--- DATA FOR PROCESSING ---
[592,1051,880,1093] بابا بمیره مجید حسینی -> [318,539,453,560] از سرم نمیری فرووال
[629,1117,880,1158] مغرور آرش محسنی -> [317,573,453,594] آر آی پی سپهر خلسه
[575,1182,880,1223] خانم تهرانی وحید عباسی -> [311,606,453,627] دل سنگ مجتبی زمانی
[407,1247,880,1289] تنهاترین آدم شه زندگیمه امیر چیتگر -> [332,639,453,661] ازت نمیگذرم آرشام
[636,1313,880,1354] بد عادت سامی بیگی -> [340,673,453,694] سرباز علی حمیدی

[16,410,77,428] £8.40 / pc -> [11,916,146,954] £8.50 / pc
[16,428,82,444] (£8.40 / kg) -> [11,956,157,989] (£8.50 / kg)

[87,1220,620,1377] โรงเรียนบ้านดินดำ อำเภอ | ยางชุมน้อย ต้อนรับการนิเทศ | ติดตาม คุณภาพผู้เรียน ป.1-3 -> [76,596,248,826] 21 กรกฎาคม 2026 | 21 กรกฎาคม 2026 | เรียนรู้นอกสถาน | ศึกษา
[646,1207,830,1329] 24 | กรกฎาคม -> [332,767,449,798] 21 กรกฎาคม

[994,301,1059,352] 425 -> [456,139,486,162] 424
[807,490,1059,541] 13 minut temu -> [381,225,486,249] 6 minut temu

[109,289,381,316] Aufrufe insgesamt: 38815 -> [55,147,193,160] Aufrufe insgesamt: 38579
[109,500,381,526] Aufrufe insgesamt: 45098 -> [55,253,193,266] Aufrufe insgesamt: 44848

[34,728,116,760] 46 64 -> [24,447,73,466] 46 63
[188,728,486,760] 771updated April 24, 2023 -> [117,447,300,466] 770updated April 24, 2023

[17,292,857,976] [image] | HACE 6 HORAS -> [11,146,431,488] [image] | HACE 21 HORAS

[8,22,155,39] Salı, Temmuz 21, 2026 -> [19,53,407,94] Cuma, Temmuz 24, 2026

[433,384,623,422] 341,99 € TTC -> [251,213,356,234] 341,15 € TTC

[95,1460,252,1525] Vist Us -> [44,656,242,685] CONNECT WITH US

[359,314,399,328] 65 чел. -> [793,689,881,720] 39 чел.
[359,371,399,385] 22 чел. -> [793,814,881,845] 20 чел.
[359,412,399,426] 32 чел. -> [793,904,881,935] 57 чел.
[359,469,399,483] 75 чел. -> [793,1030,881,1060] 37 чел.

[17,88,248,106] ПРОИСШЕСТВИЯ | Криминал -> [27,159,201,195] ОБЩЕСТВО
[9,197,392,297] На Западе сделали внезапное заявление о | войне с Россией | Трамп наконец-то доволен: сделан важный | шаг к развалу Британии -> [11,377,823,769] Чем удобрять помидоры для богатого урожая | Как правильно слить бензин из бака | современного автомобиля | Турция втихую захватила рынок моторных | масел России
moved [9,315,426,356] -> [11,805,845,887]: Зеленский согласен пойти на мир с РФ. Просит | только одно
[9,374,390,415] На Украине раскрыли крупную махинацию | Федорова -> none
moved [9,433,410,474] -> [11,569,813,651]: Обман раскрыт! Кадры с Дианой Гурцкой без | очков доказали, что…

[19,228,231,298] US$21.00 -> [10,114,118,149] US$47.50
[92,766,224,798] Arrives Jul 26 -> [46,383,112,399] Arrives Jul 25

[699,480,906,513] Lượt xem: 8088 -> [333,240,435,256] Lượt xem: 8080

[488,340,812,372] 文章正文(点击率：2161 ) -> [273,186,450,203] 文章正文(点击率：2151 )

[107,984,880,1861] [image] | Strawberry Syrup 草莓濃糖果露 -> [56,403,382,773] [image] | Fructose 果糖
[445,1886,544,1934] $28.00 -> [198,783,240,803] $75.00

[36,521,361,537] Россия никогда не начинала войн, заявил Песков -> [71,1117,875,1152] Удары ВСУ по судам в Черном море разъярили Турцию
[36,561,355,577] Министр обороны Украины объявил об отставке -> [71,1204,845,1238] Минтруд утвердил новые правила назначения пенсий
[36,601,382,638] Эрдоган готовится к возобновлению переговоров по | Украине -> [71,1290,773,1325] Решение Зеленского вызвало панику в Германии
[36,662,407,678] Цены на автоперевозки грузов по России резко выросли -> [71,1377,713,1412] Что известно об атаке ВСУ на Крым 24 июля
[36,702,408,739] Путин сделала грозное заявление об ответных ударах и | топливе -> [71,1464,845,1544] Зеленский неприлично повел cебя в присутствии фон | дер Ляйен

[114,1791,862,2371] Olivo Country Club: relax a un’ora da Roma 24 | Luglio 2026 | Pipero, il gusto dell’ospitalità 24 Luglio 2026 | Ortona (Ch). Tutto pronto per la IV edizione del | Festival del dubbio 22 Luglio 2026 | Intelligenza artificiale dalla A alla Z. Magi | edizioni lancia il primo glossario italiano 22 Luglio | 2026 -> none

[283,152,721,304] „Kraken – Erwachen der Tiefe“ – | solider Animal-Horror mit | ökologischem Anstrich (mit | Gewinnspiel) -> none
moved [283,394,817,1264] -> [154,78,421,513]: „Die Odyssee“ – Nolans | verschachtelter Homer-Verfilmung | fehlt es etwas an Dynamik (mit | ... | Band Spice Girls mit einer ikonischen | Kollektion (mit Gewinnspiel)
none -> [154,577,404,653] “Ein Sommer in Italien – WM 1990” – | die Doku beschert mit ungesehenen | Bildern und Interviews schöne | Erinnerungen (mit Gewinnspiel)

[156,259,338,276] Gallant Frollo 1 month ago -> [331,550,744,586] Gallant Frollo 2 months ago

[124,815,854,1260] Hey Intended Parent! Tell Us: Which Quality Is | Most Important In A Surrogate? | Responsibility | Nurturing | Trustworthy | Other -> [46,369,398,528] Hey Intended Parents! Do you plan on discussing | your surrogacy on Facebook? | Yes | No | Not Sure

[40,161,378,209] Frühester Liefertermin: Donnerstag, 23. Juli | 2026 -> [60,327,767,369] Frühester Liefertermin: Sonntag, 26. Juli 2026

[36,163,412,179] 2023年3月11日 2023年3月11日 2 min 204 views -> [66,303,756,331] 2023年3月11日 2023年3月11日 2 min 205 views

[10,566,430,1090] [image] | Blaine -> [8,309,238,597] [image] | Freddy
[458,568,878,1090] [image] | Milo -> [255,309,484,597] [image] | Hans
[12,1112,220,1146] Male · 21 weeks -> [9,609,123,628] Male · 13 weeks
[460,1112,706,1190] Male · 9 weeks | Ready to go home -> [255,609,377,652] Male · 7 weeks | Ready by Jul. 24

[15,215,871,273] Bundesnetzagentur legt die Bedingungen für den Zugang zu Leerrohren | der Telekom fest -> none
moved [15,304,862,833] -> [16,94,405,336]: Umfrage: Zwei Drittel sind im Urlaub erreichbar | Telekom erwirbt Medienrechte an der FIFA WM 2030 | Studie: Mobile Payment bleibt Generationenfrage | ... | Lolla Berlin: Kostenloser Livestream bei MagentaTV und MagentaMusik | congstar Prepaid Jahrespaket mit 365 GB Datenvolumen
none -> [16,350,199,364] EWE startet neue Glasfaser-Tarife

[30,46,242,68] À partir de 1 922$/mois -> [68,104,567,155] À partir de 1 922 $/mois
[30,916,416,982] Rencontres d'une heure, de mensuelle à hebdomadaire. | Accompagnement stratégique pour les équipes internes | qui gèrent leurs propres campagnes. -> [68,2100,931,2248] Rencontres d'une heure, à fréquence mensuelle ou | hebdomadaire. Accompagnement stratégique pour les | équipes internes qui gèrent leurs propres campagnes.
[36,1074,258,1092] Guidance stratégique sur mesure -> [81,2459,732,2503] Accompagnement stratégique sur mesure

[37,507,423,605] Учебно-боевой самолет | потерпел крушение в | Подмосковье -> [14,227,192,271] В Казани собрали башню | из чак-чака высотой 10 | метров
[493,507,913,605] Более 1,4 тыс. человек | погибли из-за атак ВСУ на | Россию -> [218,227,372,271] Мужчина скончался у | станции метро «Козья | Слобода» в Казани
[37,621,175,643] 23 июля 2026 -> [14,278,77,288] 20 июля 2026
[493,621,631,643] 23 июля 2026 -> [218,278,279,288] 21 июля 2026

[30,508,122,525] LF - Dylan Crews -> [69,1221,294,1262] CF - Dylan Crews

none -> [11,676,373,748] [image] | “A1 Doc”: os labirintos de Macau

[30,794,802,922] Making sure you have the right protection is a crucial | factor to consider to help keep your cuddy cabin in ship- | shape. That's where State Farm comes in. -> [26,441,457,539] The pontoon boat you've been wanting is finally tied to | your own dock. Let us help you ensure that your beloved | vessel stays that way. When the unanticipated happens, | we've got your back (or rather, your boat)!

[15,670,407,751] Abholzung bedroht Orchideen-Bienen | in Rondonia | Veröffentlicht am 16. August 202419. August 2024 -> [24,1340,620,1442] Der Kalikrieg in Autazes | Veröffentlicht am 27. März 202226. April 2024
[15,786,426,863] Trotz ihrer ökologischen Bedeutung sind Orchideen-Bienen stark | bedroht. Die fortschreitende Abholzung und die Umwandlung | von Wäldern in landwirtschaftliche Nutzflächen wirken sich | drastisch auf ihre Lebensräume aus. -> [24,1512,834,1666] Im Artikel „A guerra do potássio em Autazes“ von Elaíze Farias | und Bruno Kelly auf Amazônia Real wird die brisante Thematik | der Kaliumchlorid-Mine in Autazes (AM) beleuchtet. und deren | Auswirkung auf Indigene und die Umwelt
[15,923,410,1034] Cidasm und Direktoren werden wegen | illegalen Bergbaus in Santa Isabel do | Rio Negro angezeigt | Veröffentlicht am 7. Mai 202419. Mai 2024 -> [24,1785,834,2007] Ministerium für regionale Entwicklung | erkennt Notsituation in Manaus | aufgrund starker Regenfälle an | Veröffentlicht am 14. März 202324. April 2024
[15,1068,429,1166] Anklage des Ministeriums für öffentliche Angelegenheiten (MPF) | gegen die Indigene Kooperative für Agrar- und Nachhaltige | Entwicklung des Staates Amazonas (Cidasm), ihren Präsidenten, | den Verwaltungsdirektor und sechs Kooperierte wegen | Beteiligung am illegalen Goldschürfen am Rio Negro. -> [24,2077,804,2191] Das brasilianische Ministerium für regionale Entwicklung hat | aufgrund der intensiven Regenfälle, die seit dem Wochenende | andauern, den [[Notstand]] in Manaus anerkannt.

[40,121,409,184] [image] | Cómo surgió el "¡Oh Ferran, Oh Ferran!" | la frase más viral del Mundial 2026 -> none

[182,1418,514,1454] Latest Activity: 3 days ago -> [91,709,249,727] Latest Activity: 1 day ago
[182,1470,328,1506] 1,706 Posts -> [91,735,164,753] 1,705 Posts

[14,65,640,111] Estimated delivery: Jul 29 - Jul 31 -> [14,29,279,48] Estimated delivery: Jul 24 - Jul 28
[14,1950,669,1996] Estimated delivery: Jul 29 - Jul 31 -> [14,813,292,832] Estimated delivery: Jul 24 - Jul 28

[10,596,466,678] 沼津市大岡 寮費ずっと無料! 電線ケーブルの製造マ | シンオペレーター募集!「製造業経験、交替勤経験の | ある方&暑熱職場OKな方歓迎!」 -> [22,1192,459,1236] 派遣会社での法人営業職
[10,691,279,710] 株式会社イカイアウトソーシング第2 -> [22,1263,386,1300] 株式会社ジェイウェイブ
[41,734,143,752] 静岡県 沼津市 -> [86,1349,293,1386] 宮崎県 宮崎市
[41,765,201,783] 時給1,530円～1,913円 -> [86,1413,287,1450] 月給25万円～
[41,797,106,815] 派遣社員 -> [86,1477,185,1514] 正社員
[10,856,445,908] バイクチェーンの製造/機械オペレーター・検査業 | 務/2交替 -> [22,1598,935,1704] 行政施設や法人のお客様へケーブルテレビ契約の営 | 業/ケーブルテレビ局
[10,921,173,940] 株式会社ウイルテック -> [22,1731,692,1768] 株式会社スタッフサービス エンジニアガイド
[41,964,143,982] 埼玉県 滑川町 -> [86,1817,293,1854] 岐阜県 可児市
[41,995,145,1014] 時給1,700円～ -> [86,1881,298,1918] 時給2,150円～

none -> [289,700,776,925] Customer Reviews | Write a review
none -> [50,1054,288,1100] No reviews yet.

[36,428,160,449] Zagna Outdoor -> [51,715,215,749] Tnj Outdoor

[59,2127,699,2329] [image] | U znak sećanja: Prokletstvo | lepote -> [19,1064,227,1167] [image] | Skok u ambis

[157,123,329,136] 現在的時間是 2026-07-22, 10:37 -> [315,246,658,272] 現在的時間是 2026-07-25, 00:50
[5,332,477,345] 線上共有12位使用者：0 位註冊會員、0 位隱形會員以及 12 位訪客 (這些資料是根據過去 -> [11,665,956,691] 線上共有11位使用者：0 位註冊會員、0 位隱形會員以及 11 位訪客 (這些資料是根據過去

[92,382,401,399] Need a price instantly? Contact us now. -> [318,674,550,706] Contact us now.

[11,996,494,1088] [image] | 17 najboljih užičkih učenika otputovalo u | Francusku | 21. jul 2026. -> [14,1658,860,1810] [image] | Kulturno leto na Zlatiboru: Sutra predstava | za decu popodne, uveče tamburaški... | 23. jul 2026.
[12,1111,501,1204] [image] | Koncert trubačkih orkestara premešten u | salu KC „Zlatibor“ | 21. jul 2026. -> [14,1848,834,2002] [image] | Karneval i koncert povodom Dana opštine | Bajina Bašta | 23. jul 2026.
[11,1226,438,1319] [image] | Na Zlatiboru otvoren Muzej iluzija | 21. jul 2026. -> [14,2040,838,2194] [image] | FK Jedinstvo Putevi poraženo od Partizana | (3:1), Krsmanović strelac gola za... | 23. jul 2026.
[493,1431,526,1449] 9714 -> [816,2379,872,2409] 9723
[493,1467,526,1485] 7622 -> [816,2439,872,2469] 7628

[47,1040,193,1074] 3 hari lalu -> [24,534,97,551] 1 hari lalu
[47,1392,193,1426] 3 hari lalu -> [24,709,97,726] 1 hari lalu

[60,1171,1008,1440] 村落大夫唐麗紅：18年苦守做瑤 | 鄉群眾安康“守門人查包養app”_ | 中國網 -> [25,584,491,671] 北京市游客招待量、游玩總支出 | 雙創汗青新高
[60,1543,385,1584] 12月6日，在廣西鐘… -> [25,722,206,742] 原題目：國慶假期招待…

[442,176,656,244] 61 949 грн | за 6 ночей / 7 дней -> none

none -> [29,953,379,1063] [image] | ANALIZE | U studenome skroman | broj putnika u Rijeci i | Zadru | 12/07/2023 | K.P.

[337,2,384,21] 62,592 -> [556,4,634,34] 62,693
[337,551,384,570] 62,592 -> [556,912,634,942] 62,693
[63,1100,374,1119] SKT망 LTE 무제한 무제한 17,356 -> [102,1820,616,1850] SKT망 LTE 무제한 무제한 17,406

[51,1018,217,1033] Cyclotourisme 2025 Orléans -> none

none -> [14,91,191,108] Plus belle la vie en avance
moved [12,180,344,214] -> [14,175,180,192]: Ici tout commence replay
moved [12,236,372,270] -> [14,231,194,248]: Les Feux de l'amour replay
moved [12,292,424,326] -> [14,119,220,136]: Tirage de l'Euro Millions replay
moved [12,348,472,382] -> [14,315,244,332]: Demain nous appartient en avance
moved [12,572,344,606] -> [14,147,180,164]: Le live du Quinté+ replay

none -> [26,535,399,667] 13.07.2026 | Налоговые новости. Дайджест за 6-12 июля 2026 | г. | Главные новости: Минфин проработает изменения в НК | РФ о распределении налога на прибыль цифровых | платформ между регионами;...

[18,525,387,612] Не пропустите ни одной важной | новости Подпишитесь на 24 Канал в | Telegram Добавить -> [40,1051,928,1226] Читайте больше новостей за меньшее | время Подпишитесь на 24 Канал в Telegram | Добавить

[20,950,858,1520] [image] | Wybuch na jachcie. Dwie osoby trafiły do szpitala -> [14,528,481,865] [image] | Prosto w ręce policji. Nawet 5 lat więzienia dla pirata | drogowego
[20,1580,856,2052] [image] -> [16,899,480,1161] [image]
---
*WHAT YOU ARE ASKED TO DO*:
Every line above that holds the string "Зеленский" should be copied into the answer.

*TASK RESULT*:
moved [9,315,426,356] -> [11,805,845,887]: Зеленский согласен пойти на мир с РФ. Просит | только одно
[36,702,408,739] Путин сделала грозное заявление об ответных ударах и | топливе -> [71,1464,845,1544] Зеленский неприлично повел cебя в присутствии фон | дер Ляйен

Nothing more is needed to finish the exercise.